### Try it:
Begin at the line below that has "text: rucola,pomodorini e". Stop after the line that has "top: 878px ->", repeating each line exactly and leaving out the pictures.

### Supplied data:
"""
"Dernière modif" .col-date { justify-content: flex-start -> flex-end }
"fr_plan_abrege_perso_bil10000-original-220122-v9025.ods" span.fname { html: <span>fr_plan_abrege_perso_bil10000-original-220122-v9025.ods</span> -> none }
"""
"""
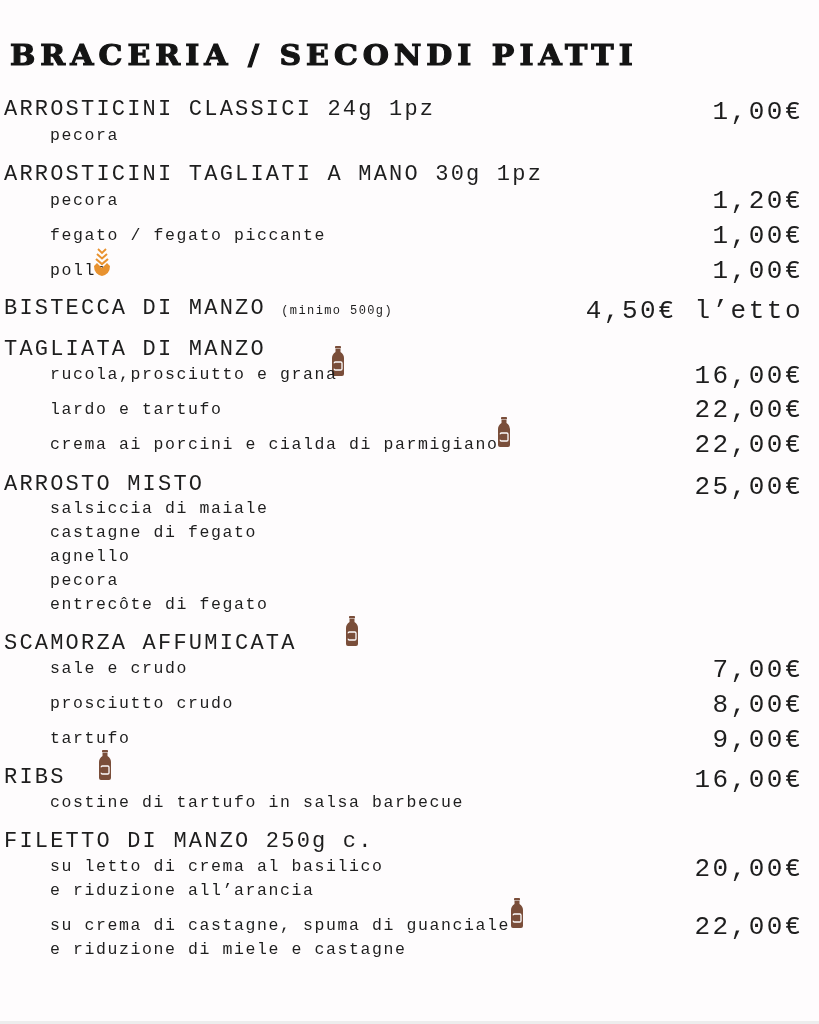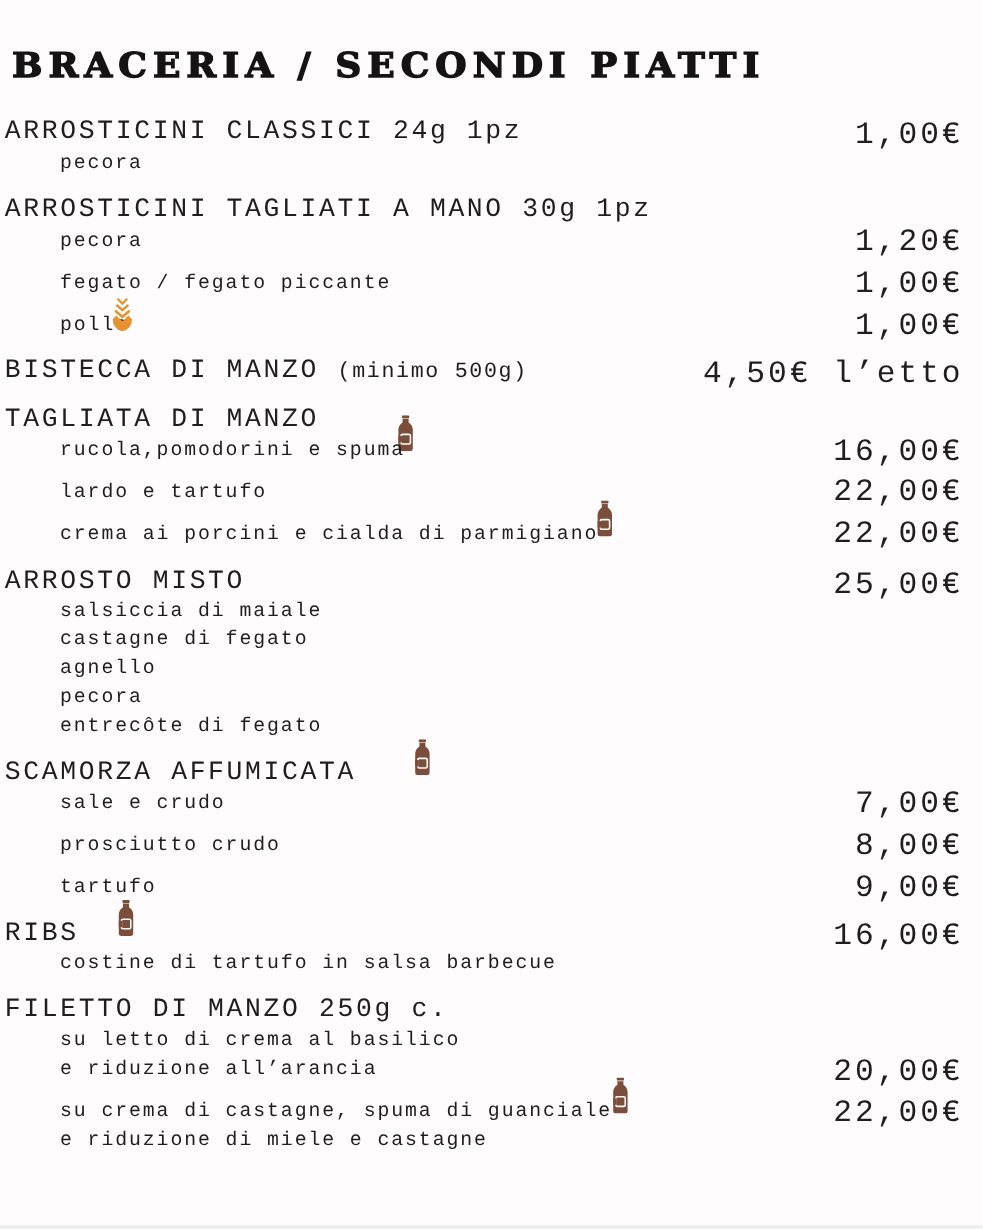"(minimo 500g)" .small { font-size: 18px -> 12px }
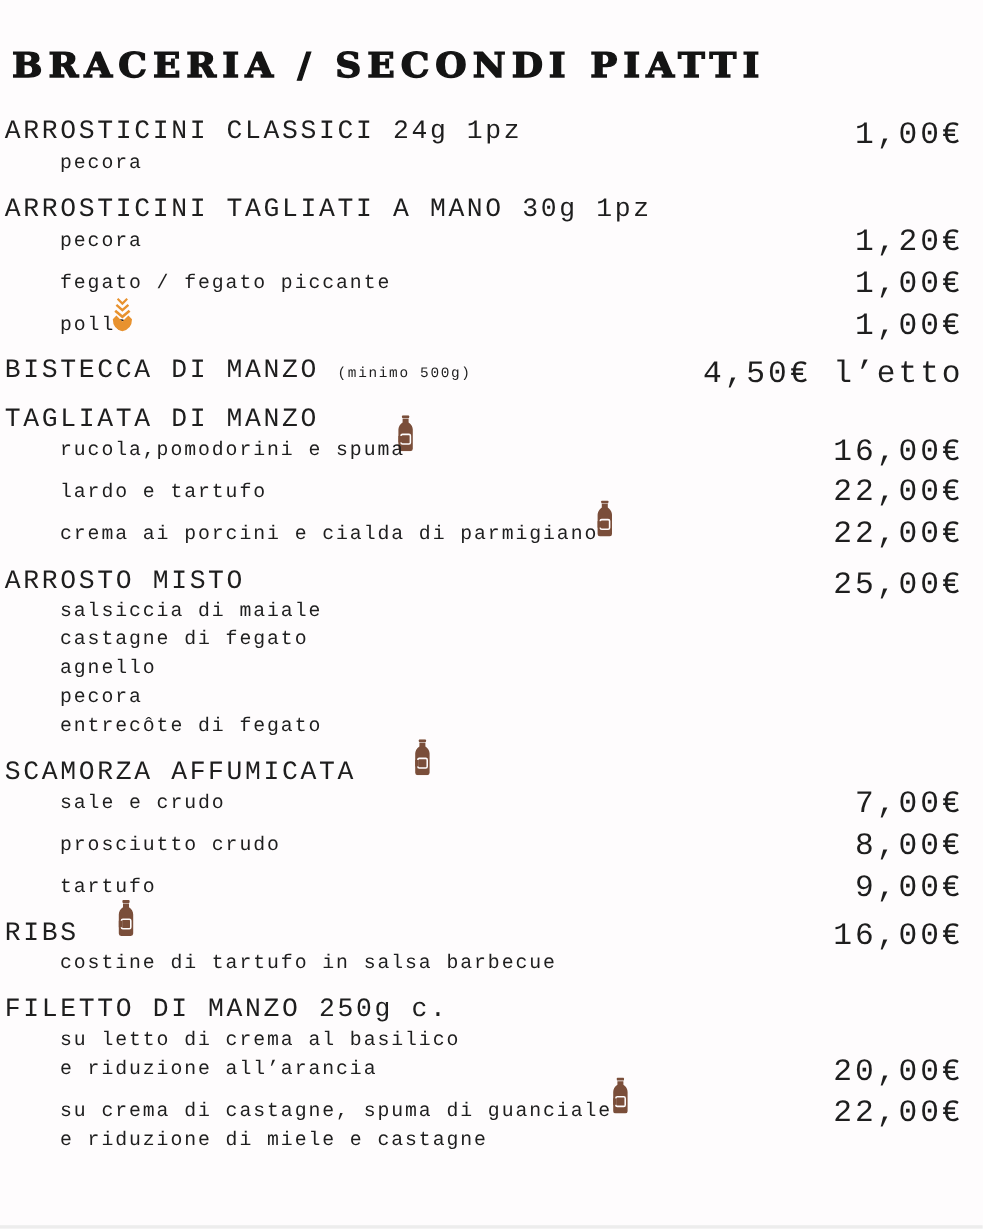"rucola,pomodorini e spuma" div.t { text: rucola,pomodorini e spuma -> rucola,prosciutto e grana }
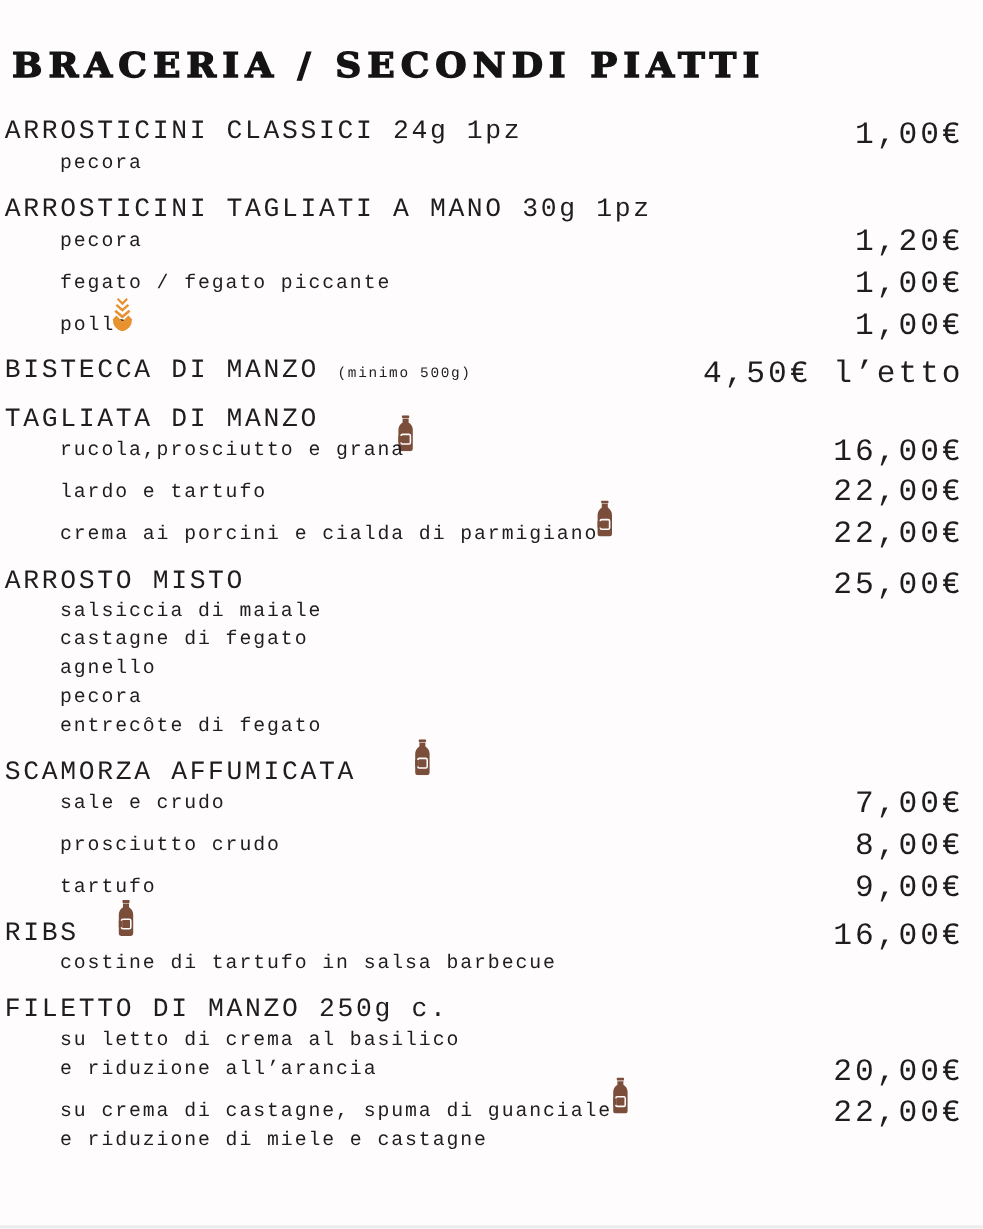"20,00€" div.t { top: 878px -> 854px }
"""
### Task solution:
"rucola,pomodorini e spuma" div.t { text: rucola,pomodorini e spuma -> rucola,prosciutto e grana }
"20,00€" div.t { top: 878px -> 854px }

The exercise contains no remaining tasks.